*Exercise requirements:* Identify each line in the records below that contains the word "should", and copy it.

*Recorded data:*
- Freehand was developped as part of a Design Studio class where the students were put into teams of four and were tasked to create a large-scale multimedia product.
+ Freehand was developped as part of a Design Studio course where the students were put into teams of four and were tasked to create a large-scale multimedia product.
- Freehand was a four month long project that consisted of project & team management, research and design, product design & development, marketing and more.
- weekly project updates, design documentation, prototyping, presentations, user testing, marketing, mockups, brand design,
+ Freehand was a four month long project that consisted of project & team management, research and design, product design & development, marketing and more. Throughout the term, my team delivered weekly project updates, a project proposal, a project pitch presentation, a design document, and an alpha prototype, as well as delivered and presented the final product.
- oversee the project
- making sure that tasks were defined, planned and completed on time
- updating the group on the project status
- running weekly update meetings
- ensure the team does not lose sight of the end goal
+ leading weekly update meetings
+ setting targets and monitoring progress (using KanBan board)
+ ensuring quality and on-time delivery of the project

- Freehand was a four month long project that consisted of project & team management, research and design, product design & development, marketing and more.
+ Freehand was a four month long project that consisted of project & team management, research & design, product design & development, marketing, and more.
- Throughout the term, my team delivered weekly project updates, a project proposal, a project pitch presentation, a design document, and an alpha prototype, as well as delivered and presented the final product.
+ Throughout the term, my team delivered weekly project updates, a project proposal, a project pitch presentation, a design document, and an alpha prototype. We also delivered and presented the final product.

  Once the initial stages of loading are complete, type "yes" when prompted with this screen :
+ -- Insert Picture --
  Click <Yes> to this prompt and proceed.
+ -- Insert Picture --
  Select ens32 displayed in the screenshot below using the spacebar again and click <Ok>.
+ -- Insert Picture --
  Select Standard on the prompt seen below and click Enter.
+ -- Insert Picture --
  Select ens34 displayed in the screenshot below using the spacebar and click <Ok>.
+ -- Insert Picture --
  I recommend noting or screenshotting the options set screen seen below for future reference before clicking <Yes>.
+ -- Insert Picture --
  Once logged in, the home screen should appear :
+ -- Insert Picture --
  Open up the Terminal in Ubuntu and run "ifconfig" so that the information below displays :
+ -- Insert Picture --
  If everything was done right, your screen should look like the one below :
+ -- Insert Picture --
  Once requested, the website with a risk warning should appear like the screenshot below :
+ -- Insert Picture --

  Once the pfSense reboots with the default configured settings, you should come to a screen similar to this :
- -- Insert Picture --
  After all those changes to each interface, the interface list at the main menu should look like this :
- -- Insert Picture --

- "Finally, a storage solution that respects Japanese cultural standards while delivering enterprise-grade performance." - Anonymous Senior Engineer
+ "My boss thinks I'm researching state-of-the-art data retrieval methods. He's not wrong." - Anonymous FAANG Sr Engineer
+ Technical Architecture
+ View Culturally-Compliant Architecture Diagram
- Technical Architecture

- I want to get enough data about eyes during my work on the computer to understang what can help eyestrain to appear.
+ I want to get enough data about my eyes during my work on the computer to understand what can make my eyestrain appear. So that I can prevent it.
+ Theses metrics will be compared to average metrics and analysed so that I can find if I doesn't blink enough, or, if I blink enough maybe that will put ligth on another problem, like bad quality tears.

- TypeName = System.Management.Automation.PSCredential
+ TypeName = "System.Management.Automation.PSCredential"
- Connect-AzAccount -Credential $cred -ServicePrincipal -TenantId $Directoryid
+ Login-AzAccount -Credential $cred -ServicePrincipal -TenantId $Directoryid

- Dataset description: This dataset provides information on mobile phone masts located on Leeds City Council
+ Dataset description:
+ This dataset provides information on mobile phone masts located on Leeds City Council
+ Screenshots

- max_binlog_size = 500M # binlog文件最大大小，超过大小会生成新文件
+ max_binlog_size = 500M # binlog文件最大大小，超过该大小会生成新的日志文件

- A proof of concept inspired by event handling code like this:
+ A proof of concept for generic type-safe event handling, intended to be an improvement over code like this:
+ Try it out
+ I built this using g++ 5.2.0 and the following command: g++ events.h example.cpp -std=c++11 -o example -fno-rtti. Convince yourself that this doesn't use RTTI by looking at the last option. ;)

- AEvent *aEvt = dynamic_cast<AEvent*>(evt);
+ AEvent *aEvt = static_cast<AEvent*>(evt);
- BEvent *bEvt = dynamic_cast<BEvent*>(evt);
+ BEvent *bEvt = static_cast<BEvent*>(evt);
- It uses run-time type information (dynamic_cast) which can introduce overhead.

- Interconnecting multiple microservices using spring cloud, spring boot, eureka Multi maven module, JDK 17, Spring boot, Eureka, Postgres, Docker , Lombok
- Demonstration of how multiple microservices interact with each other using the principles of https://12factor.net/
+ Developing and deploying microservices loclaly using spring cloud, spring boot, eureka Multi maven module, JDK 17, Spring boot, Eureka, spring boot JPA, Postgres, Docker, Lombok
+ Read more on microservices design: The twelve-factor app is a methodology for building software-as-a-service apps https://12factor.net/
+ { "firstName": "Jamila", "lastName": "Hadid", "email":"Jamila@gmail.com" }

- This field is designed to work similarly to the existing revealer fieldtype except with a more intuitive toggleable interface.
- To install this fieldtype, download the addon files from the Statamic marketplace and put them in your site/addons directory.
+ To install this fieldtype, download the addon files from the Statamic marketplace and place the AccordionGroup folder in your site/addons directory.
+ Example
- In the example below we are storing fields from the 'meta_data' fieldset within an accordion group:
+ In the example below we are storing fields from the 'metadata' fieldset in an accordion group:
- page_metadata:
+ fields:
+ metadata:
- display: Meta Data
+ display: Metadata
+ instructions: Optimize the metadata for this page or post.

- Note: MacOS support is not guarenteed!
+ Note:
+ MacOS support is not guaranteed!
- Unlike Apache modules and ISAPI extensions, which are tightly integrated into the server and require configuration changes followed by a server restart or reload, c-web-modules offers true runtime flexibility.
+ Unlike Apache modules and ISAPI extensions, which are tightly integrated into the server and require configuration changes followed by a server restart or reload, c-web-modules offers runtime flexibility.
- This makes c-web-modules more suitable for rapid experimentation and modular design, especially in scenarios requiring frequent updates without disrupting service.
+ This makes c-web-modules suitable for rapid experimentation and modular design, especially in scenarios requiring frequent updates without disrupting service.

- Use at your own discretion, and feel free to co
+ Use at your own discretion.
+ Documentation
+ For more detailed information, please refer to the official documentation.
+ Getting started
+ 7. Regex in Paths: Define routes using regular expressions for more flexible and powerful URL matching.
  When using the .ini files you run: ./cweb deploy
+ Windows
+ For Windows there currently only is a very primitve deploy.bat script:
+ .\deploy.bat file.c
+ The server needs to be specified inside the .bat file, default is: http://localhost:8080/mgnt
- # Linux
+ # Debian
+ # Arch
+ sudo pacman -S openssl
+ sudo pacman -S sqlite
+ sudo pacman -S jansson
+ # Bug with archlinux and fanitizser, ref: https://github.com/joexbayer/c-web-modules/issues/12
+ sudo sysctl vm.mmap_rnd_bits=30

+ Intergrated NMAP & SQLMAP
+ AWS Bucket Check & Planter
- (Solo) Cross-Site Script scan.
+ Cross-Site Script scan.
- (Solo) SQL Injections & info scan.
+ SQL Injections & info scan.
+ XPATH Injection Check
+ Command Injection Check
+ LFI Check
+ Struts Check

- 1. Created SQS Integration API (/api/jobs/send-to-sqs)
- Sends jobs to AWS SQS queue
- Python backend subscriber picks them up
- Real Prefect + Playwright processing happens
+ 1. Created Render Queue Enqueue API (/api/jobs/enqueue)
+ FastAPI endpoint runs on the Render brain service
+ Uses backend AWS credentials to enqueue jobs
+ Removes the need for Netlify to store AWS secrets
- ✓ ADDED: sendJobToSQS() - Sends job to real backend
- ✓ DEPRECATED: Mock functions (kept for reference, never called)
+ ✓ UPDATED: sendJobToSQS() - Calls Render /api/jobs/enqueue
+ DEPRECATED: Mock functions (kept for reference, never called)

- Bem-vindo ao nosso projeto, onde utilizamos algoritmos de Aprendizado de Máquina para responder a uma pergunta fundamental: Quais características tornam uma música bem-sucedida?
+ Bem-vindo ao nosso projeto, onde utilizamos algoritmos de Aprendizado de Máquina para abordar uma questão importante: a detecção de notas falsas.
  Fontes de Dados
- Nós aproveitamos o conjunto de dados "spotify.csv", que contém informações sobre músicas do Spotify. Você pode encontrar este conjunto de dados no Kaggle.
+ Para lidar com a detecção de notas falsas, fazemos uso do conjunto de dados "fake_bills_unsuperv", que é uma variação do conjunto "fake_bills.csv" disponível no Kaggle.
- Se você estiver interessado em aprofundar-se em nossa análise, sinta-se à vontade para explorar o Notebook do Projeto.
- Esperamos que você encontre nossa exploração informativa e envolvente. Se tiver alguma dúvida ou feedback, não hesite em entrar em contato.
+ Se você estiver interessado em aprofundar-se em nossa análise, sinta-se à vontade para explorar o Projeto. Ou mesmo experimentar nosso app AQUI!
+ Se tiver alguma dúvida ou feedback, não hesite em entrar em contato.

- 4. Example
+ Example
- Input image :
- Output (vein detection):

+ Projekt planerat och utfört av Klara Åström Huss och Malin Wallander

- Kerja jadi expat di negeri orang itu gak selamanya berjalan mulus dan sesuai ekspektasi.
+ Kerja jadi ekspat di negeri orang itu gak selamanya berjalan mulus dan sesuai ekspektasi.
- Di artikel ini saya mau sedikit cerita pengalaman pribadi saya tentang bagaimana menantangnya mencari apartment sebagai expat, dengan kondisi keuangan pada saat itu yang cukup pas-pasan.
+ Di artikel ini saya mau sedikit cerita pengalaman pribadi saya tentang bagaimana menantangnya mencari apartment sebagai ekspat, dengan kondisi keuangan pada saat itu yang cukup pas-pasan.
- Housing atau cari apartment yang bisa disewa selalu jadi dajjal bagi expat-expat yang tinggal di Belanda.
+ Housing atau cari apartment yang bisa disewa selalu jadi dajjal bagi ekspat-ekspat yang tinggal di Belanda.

*Task answer:*
  Once logged in, the home screen should appear :
  If everything was done right, your screen should look like the one below :
  Once requested, the website with a risk warning should appear like the screenshot below :
  Once the pfSense reboots with the default configured settings, you should come to a screen similar to this :
  After all those changes to each interface, the interface list at the main menu should look like this :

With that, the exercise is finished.